A couple months ago, I bought this Breedlove acoustic bass - the model number is a BJ350.  Now, I am not really a bass player - I just emulate one from time to time.

I really wanted a bass to use for recording.  As much as I'd like to have something like a Precision or a 4001, I also wanted the ability to practice on it without an amp.  So this is what I wound up with.  Mine is a B stock model - it had a scratch on it somewhere but darned if I can find it.  So I saved some money and still got a super nice new bass.

However.

The action was a tad high and since it's part of Breedlove's 'Atlas' series (made in Korea), it has a plastic saddle.  It comes with D'addario roundwound strings, which sound pretty 'zingy' to my ears.  I did a little research and decided I wanted to try some Tomastik-Infelds on it.  So in one shot, I replaced the plastic saddle with bone, and changed out the strings.

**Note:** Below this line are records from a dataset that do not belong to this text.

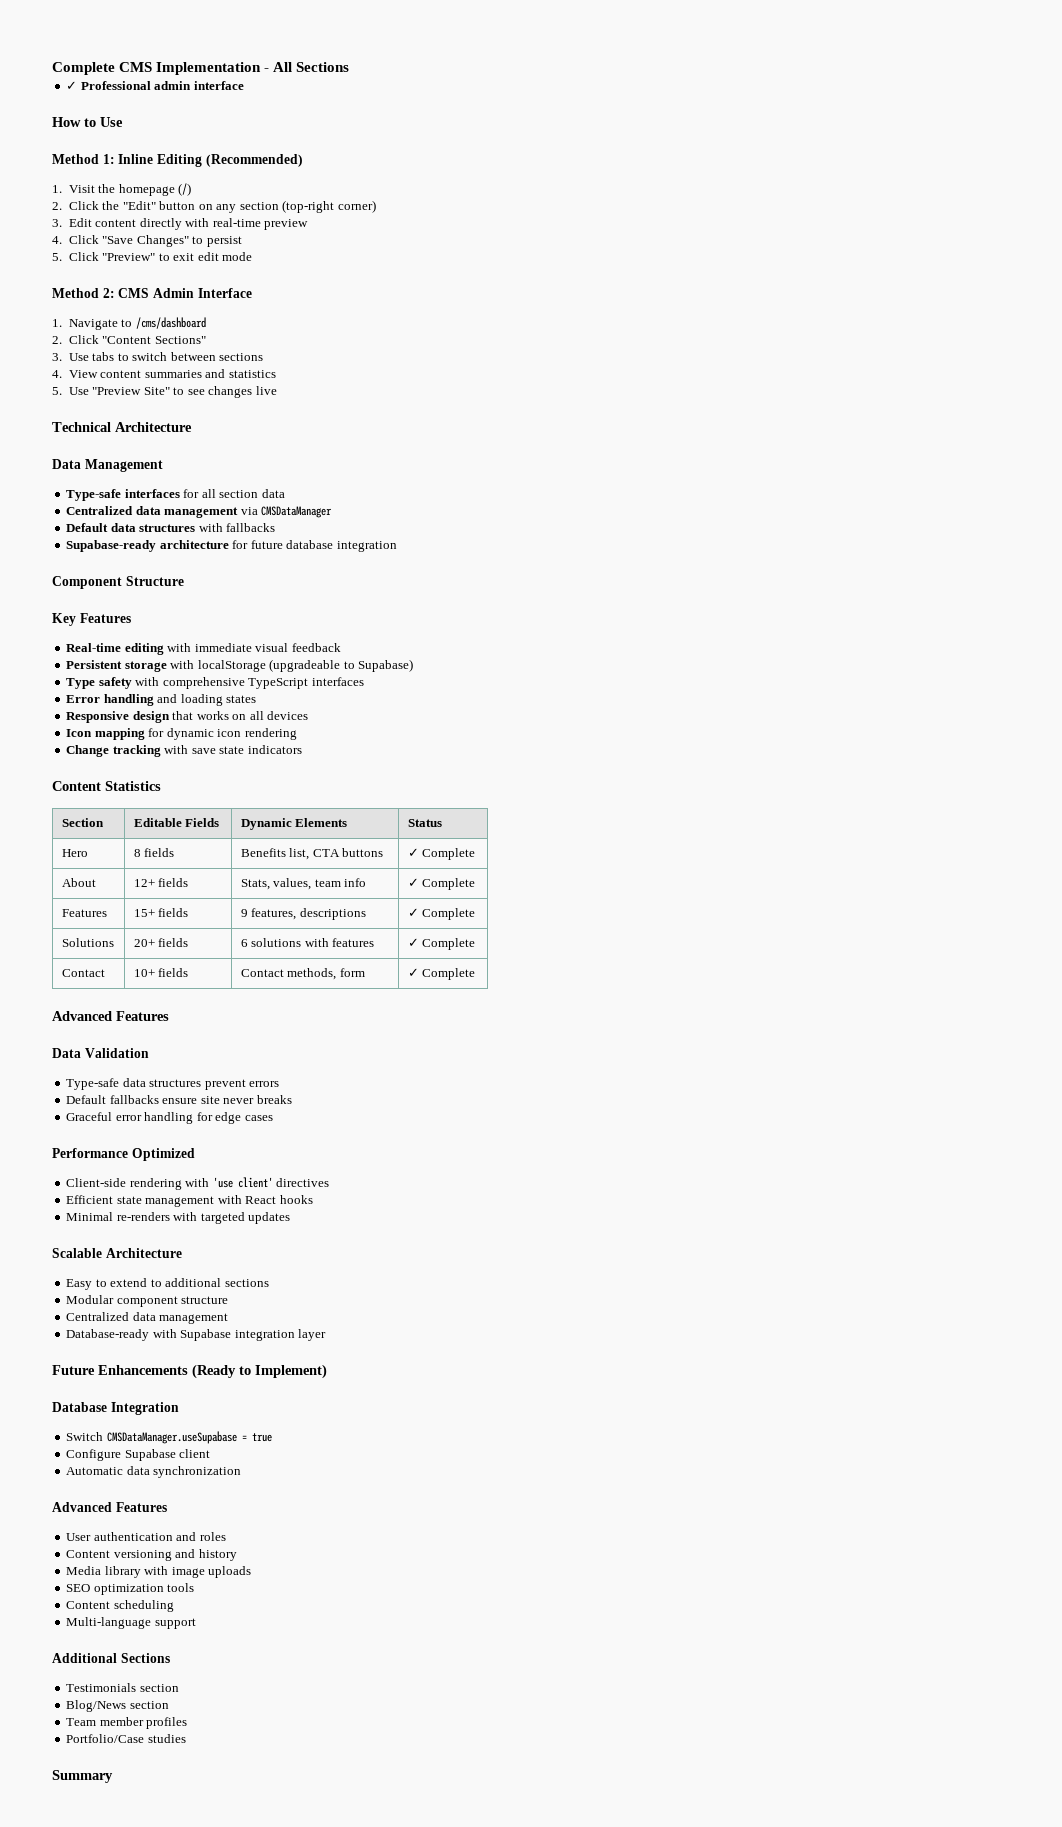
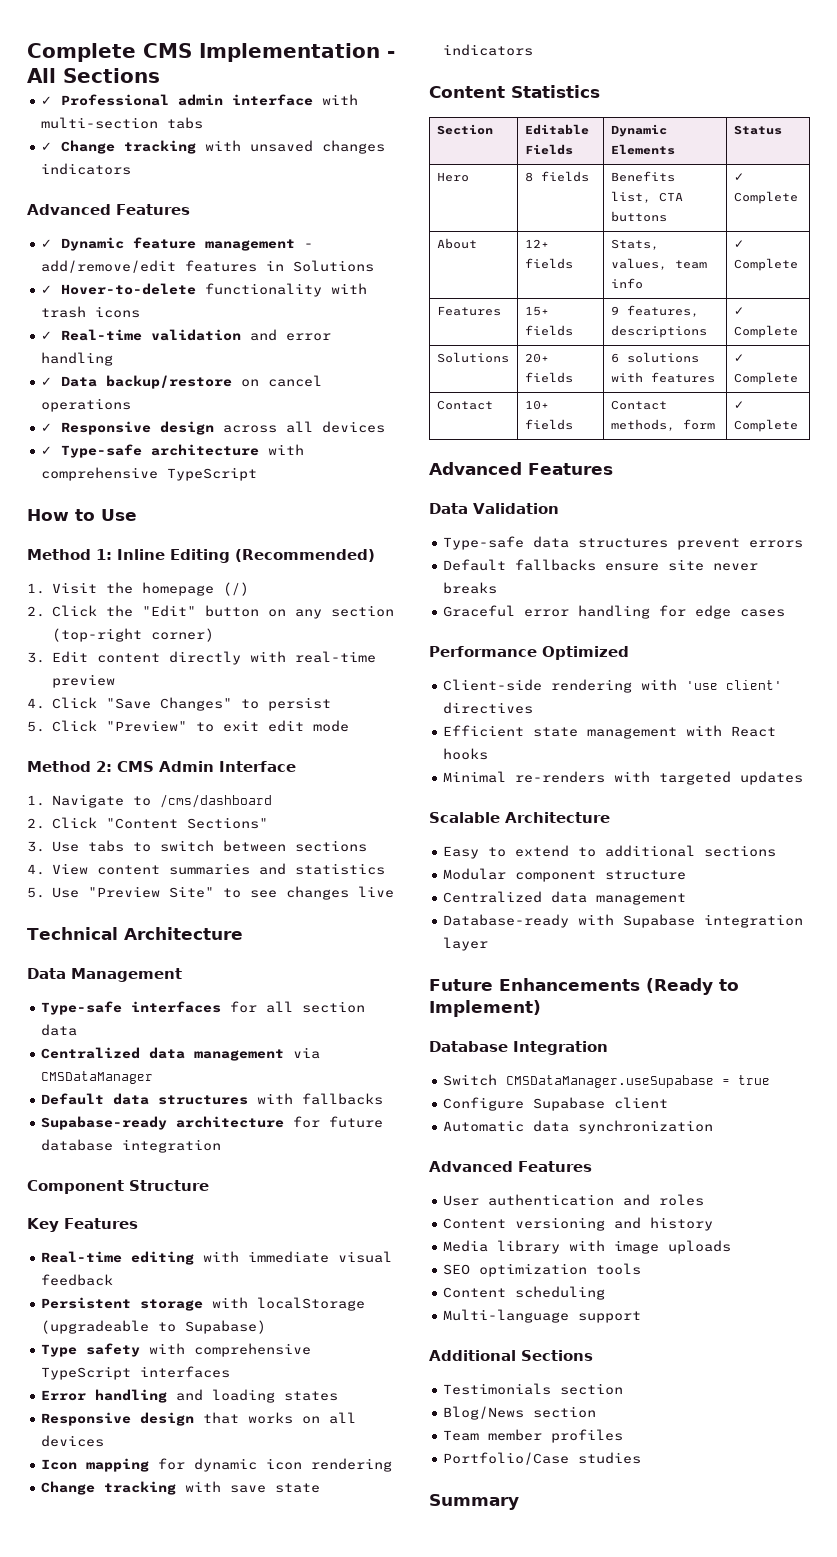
- ✓ Professional admin interface
+ ✓ Professional admin interface with multi-section tabs
+ ✓ Change tracking with unsaved changes indicators
+ Advanced Features
+ ✓ Dynamic feature management - add/remove/edit features in Solutions
+ ✓ Hover-to-delete functionality with trash icons
+ ✓ Real-time validation and error handling
+ ✓ Data backup/restore on cancel operations
+ ✓ Responsive design across all devices
+ ✓ Type-safe architecture with comprehensive TypeScript

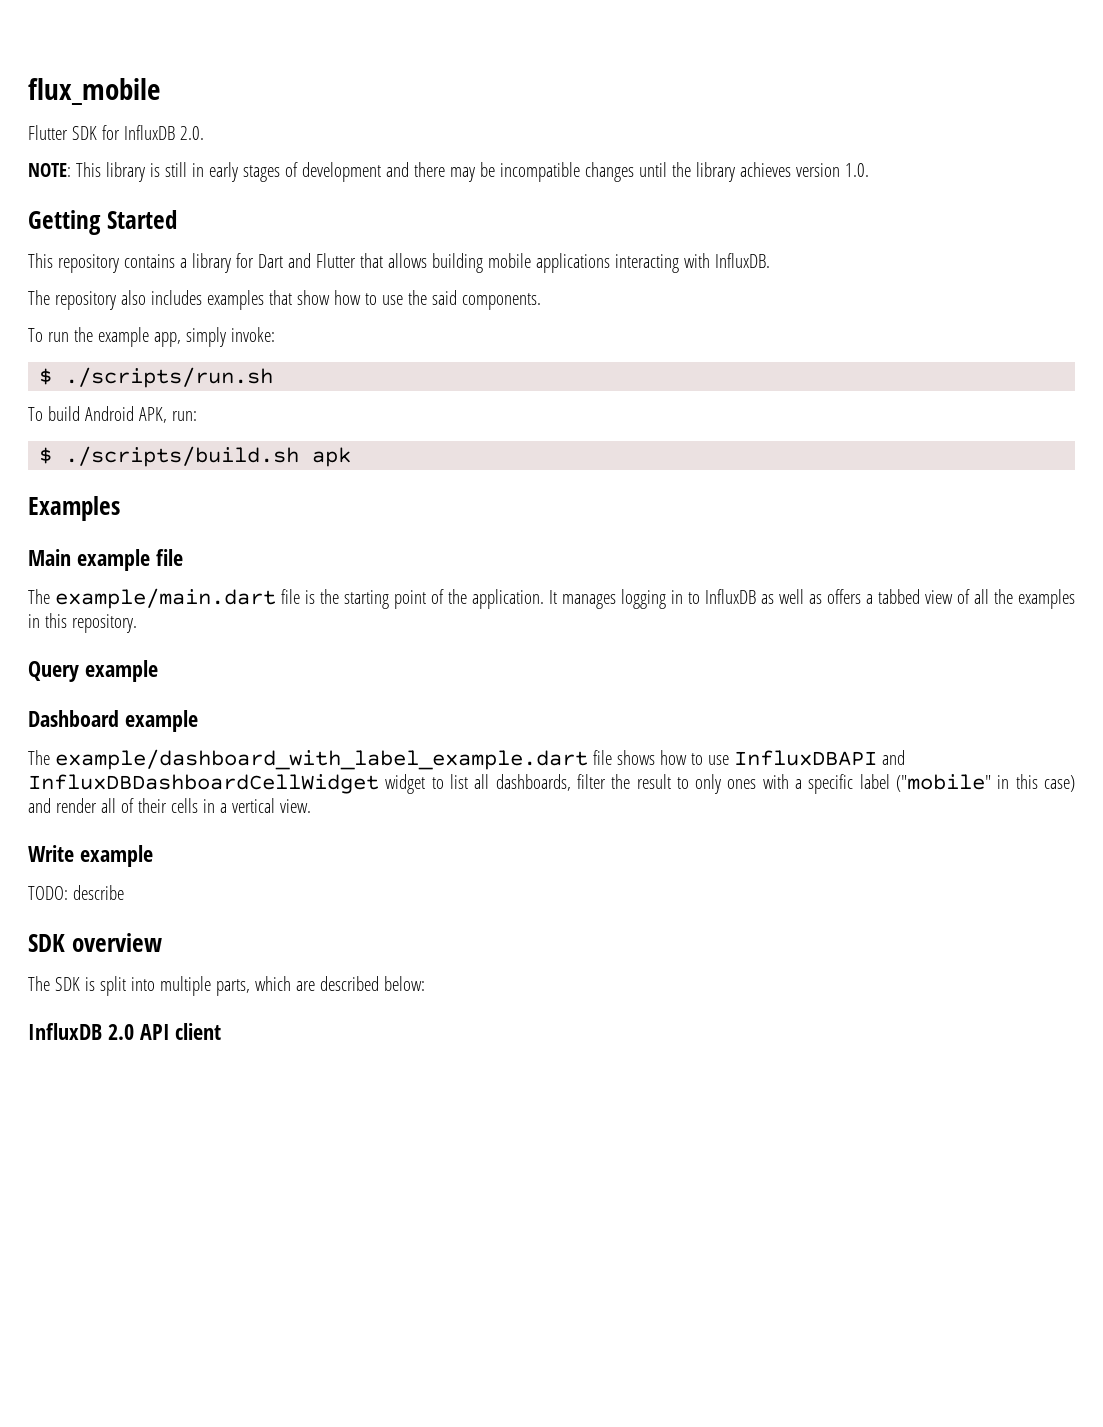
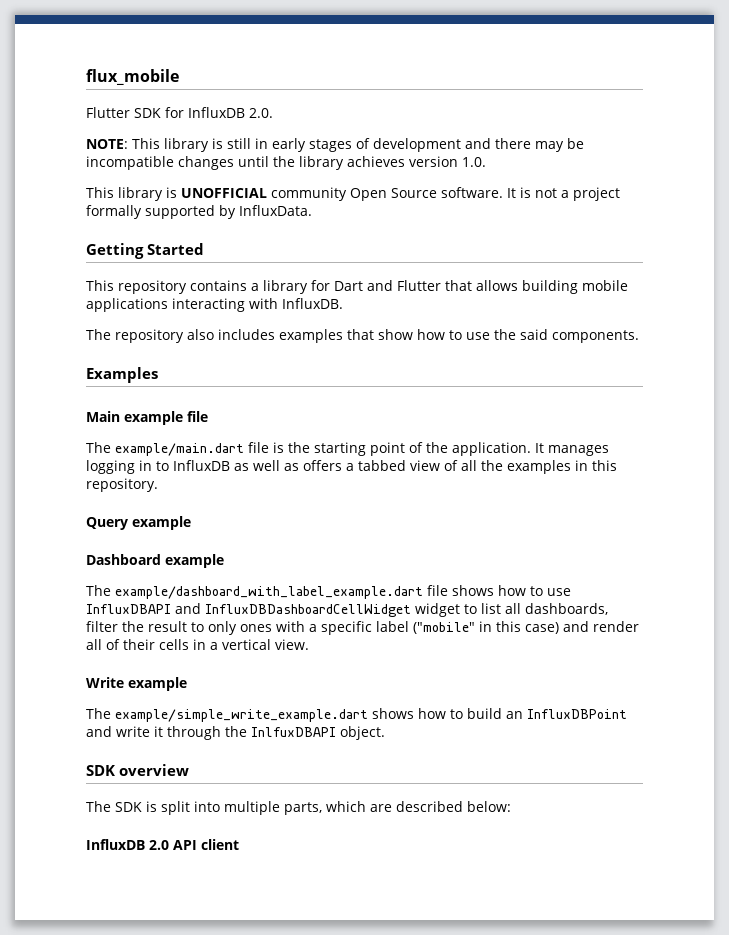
+ This library is UNOFFICIAL community Open Source software. It is not a project formally supported by InfluxData.
- To run the example app, simply invoke:
- $ ./scripts/run.sh
- To build Android APK, run:
- $ ./scripts/build.sh apk
- TODO: describe
+ The example/simple_write_example.dart shows how to build an InfluxDBPoint and write it through the InlfuxDBAPI object.

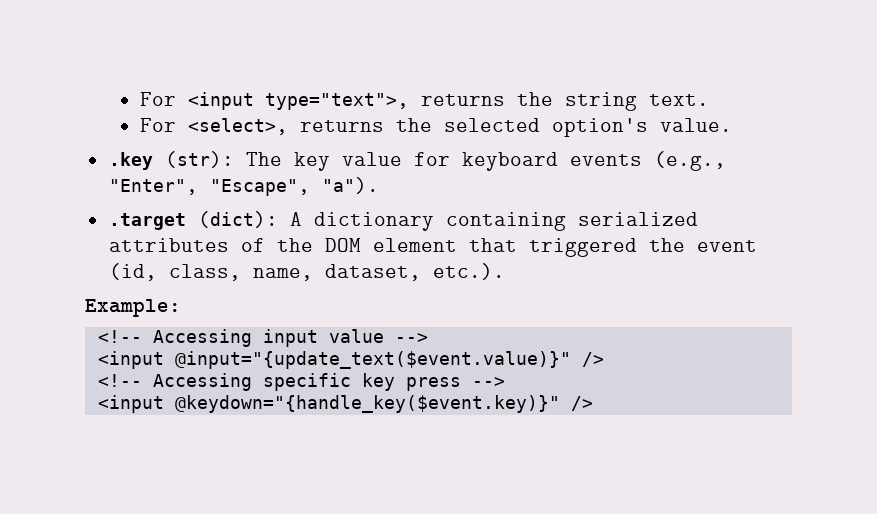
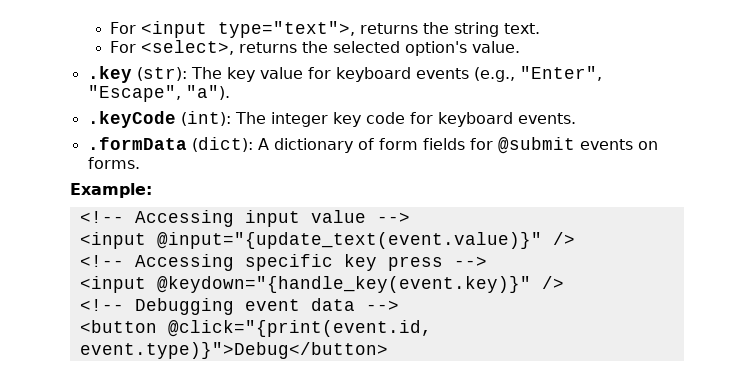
- .target (dict): A dictionary containing serialized attributes of the DOM element that triggered the event (id, class, name, dataset, etc.).
+ .keyCode (int): The integer key code for keyboard events.
+ .formData (dict): A dictionary of form fields for @submit events on forms.
- <input @input="{update_text($event.value)}" />
+ <input @input="{update_text(event.value)}" />
- <input @keydown="{handle_key($event.key)}" />
+ <input @keydown="{handle_key(event.key)}" />
+ <!-- Debugging event data -->
+ <button @click="{print(event.id, event.type)}">Debug</button>

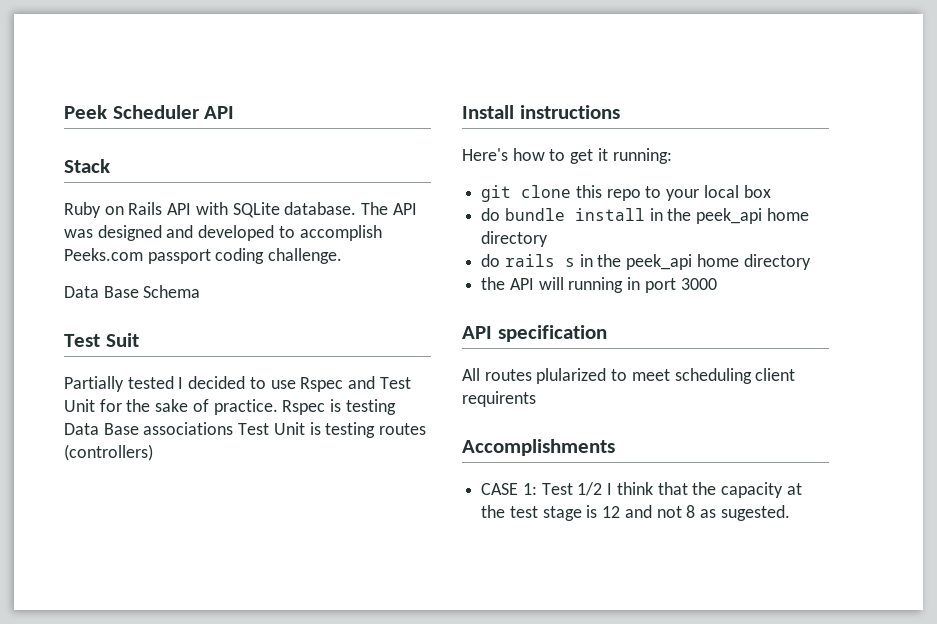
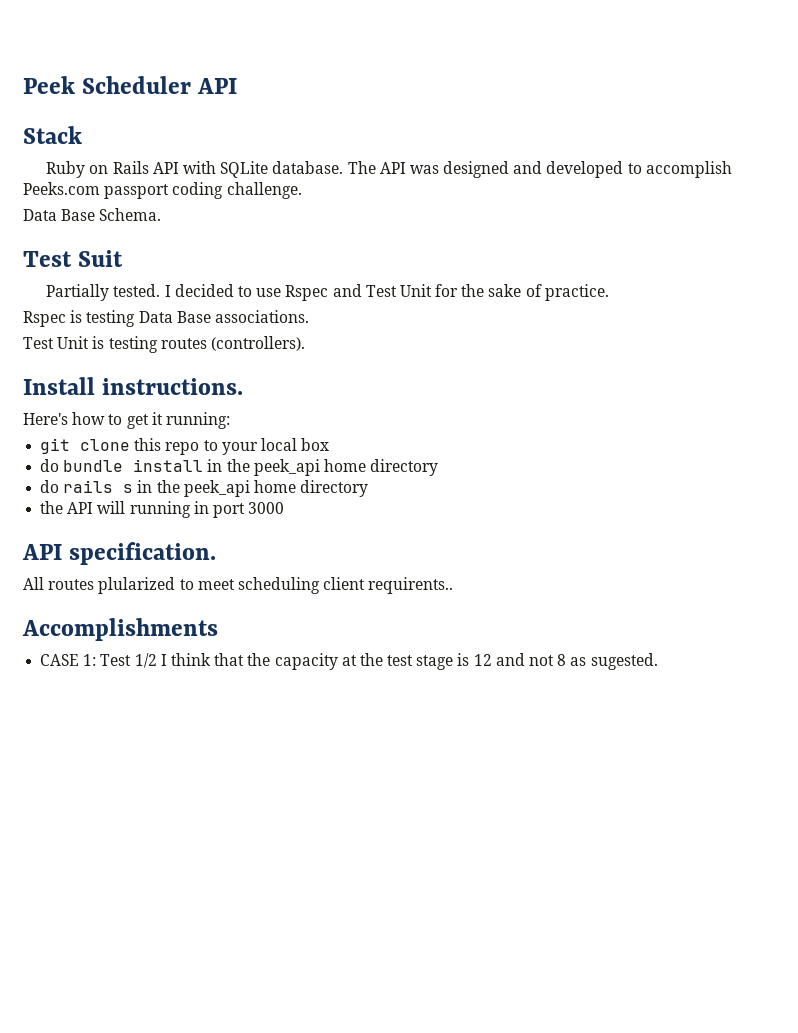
- Data Base Schema
+ Data Base Schema.
- Partially tested I decided to use Rspec and Test Unit for the sake of practice. Rspec is testing Data Base associations Test Unit is testing routes (controllers)
+ Partially tested. I decided to use Rspec and Test Unit for the sake of practice.
+ Rspec is testing Data Base associations.
+ Test Unit is testing routes (controllers).
- Install instructions
+ Install instructions.
- API specification
+ API specification.
- All routes plularized to meet scheduling client requirents
+ All routes plularized to meet scheduling client requirents..

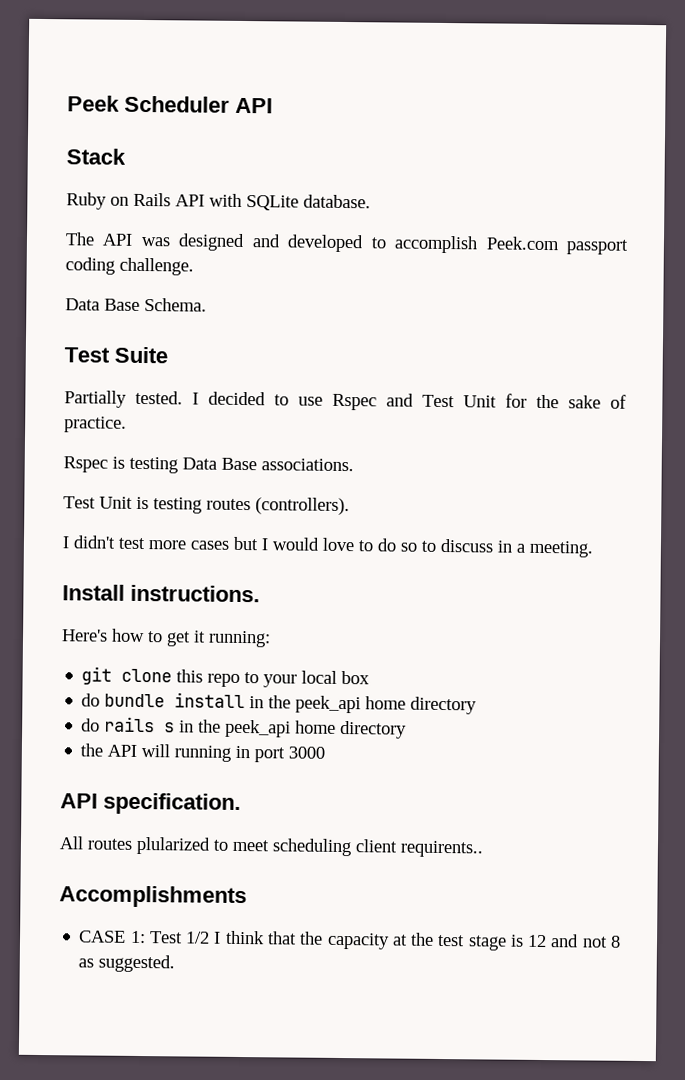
- Ruby on Rails API with SQLite database. The API was designed and developed to accomplish Peeks.com passport coding challenge.
+ Ruby on Rails API with SQLite database.
+ The API was designed and developed to accomplish Peek.com passport coding challenge.
- Test Suit
+ Test Suite
+ I didn't test more cases but I would love to do so to discuss in a meeting.
- CASE 1: Test 1/2 I think that the capacity at the test stage is 12 and not 8 as sugested.
+ CASE 1: Test 1/2 I think that the capacity at the test stage is 12 and not 8 as suggested.

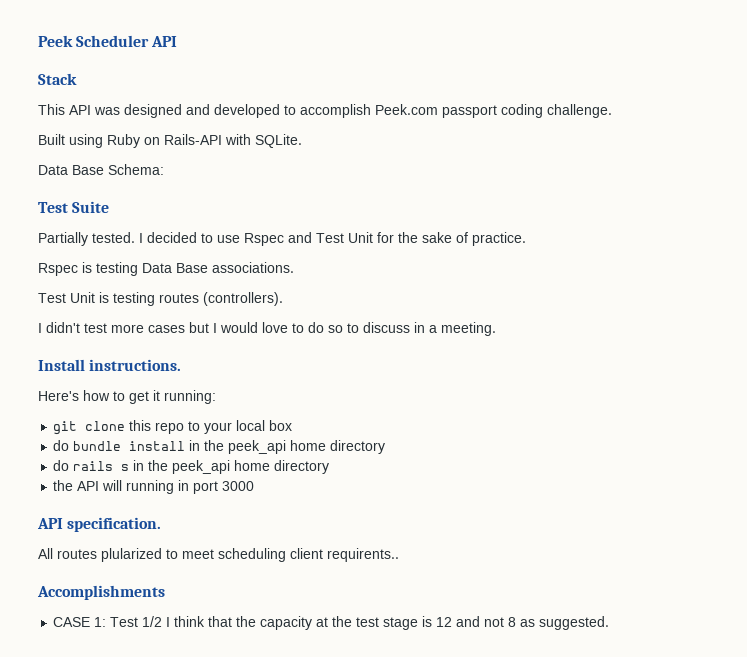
- Ruby on Rails API with SQLite database.
- The API was designed and developed to accomplish Peek.com passport coding challenge.
+ This API was designed and developed to accomplish Peek.com passport coding challenge.
- Data Base Schema.
+ Built using Ruby on Rails-API with SQLite.
+ Data Base Schema:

I'm super impressed with this bass.  It's made of all solid woods - the top is cedar- and sounds great.  You also get a very nice hard case (it's huge) and, as a nice touch, Breedlove throws in an extra saddle, a truss rod wrench, and some saddle shims.

The bass also comes with a L.R. Baggs pickup/preamp/tuner built in.  This is a real deal for the money.

The saddle on the bass as I received it was the lower of the two that come with it.  Since I wanted to lower the action a bit, I just used the 'stock' saddle as a template to cut a new one from a bone blank.

The whole process is documented elsewhere on the blog, but this is a quick overview.  I've been doing a ton of saddles lately, and this one went super fast.

Here I used the stock saddle and traced it onto a blank.
Cut and file it to shape.

See how fast I did that?

I made it the same size as the original, so I need to just take a bit off the bottom.  The original string height was 9/64 (!) on the low E string.  I decided to take about 3/64 off the bottom and see how it played.

I've learned to tightly hang onto material when using the ROSS.  Otherwise it flies off into the nether regions of the Dungeon.

Some final shaping, a couple of test fits, and then a polish.

I really like this polish.  Works well on my car too.

New bone saddle on the top - the original is on the bottom.

There are some minor fret file marks on the frets, so I used my new fret erasers to clean them up.

You see the finer grits here, but I had to drop down all the way to the lowest - I think its 180 - and work up from there.  The frets are perfect now.

This bass is really beautifully made, and it's a real bargain for the money.  I'm a little finicky about my setups, so I always wind up fiddling a little, but the bass played reasonably well right out of the box.

Then I string it up with the new strings.

These strings are interesting in that they have nylon cores.  Usually bass and guitar strings (except classical, of course) have steel cores.  The package says the nylon gives them "organic, upright-like tones," which sounds promising to me. 

They also are a smaller gauge and have less tension than standard bass strings.  I'm thinking this will be a good thing in the long run.

I've read nothing but good things about these strings, so I have high hopes.